A Youth Climate Café that took place in St Marks Church in Easton in April 2022 invited young people across Bristol to come and share in climate discussions and activities.  It was organised by UWE Bristol researchers, community members and charitable groups in Easton.

Audience engagement activities on the day included an immersive climate dome, seed pot making, presentations, conversations, an air pollution workshop and walk, and a fast fashion dance. The creative input was supported by Baggator Nexus, St Mark’s Baptist Church, Peace of Art, Easton Community Members, CCC-Catapult Youth Action partner group, Quartet Community Foundation, the UWE Community fund as well as the UWE Bristol Enterprise, Knowledge Exchange and Public Engagement fund. 

Apart from providing a much-needed opportunity for young people to hear, see and talk about climate change and what to do about it, three key insights emerged from the event that seem to indicate when community climate engagement works at its best – when it sees the local connection, listens to people disproportionally affected by climate change and builds a resilient community ready for action.

St Marks Road, Easton, Bristol. photograph by Josh Hart

See the local connection

The first plus of the climate café event was that it brought the focus back to local issues – the impact that can be directly felt. Air quality is an important issue for the Easton community. A talk and guided walk pointed out the problems in this area and how a community has come together to learn and influence change. Through a citizen science project, Easton residents are getting involved in air quality sensing, gathering data and interpreting what it means. They are making connections between the presence of particulate matter in the air with health issues experienced by friends and family.

To help bridge the digital gap between residents in Easton – one of the most deprived areas in Bristol- and air quality scientists, STEM ambassadors and UWE Bristol have been collaborating with BMCS and Baggator to use data on Air Pollution and Traffic data from Saaf Hava (‘clean air’). Stuart Phelps (Baggator) presented how this all connected at the Climate Café:

Saaf Hava is a Citizen Sensing project. Twenty sites across Easton will measure Air Pollution, Temperature, Humidity; with room for expansion. These twenty sites will make up over 1.6 square kilometres and may perhaps be the most comprehensive Citizen Sensing network in the UK. Telraam traffic counters have been added to this via UWE Bristol’s WE COUNT programme and introduced via STEM Ambassadors at Baggator.

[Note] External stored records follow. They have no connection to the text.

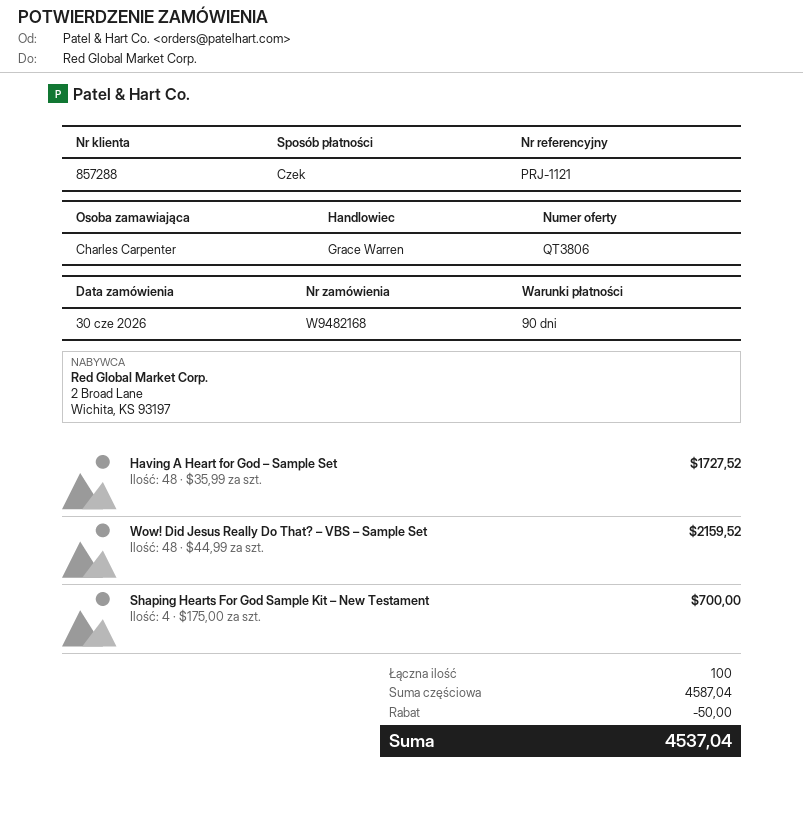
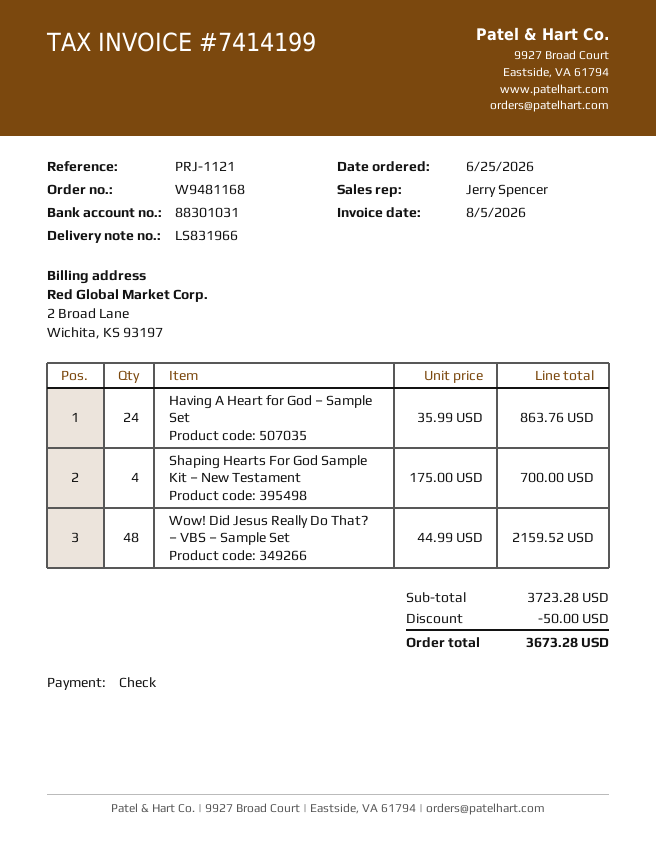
order number: W9482168 -> W9481168
order date: 2026-06-30 -> 2026-06-25
sales rep: Grace Warren -> Jerry Spencer
Having A Heart for God – Sample Set: 48 x 35.99 = 1727.52 -> 24 x 35.99 = 863.76
subtotal: 4587.04 -> 3723.28
total: 4537.04 -> 3673.28

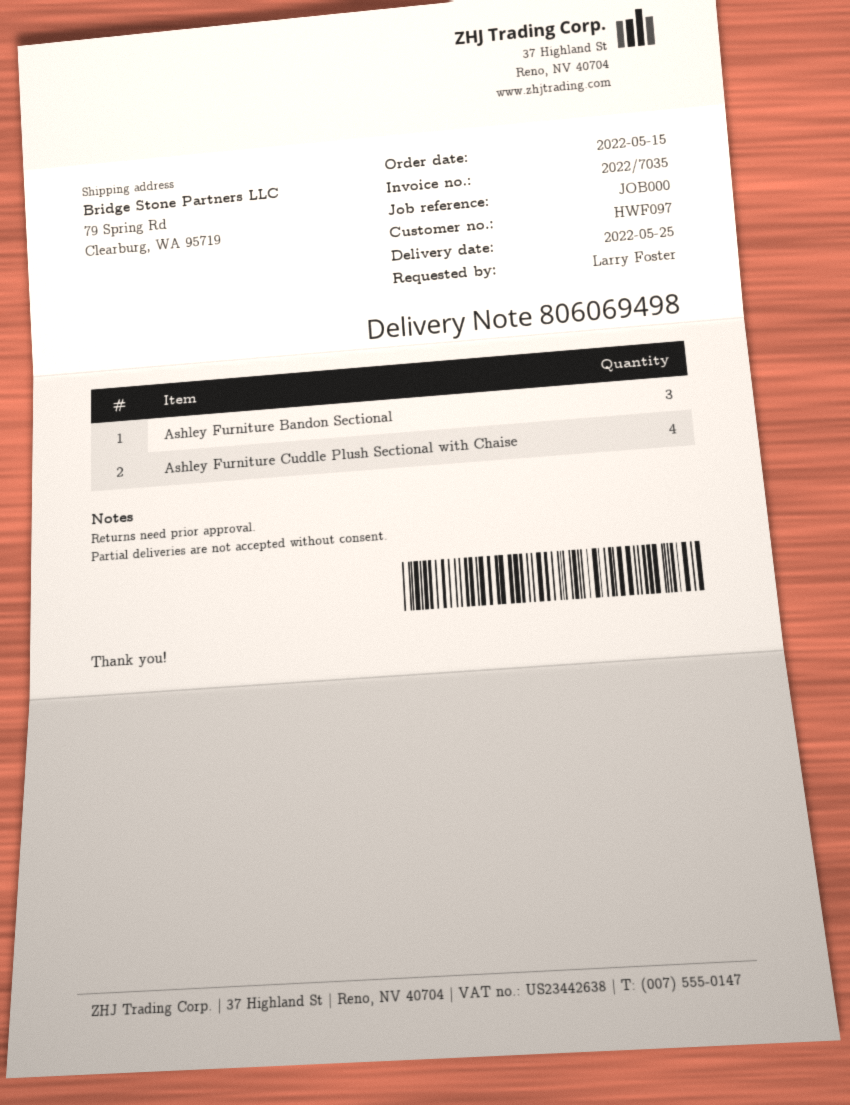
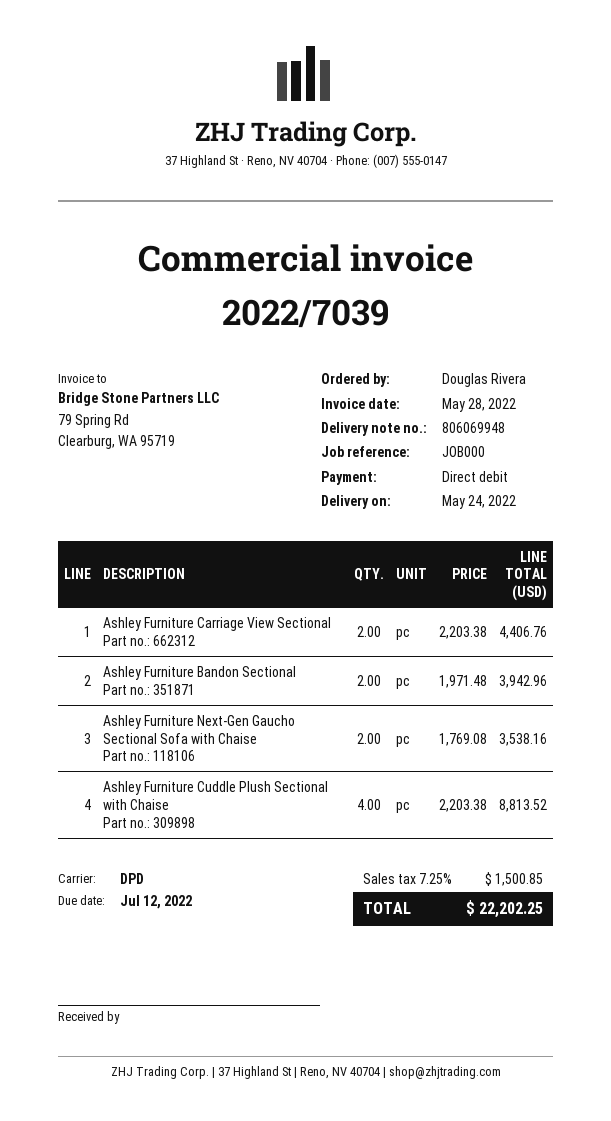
delivery note number: 806069498 -> 806069948
delivery date: 2022-05-25 -> 2022-05-24
invoice number: 2022/7035 -> 2022/7039
ordered by: Larry Foster -> Douglas Rivera
Ashley Furniture Bandon Sectional: 3 -> 2
Ashley Furniture Carriage View Sectional: none -> 2
Ashley Furniture Next-Gen Gaucho Sectional Sofa with Chaise: none -> 2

Telraam site showing St Marks Road traffic data

According to Maryan Abdirahman, Baggator’s Data Analyst & User Researcher, gathering air quality data in Easton’s streets and communicating results to the people who live there is proving to be useful climate action. It has already led to greater awareness, change of habits and a better-informed lobbying of political decision-makers in Bristol.

Maryan Abdirahman

Communicate with everyone

A second insight that makes Easton community climate actions impactful is involving people not currently featuring prominently in public climate debates. Saaf Hava, the Citizen Sensing project mentioned before, is a joint initiative between RADE and the Council of Bristol Mosques and as such gives a voice to unheard BAME and working-class people in environmental debates.

Indeed, a little known fact is that some Easton mosques have been engaging with climate change in a deep and meaningful way.

Page 3 of the Muslim’s Guide the Climate Change, by Easton Jamia Masjid


The Easton climate café (hosted in St Marks Baptist church!) invited different audiences to contribute their views to an event and take note of each other, young Muslim women, families, older citizens, small business owners. Workshops held in preparation to the event connected young people living in Easton with university students and university researchers were facilitated by ‘Peace of Art’, a group of Muslim women creating Street Art.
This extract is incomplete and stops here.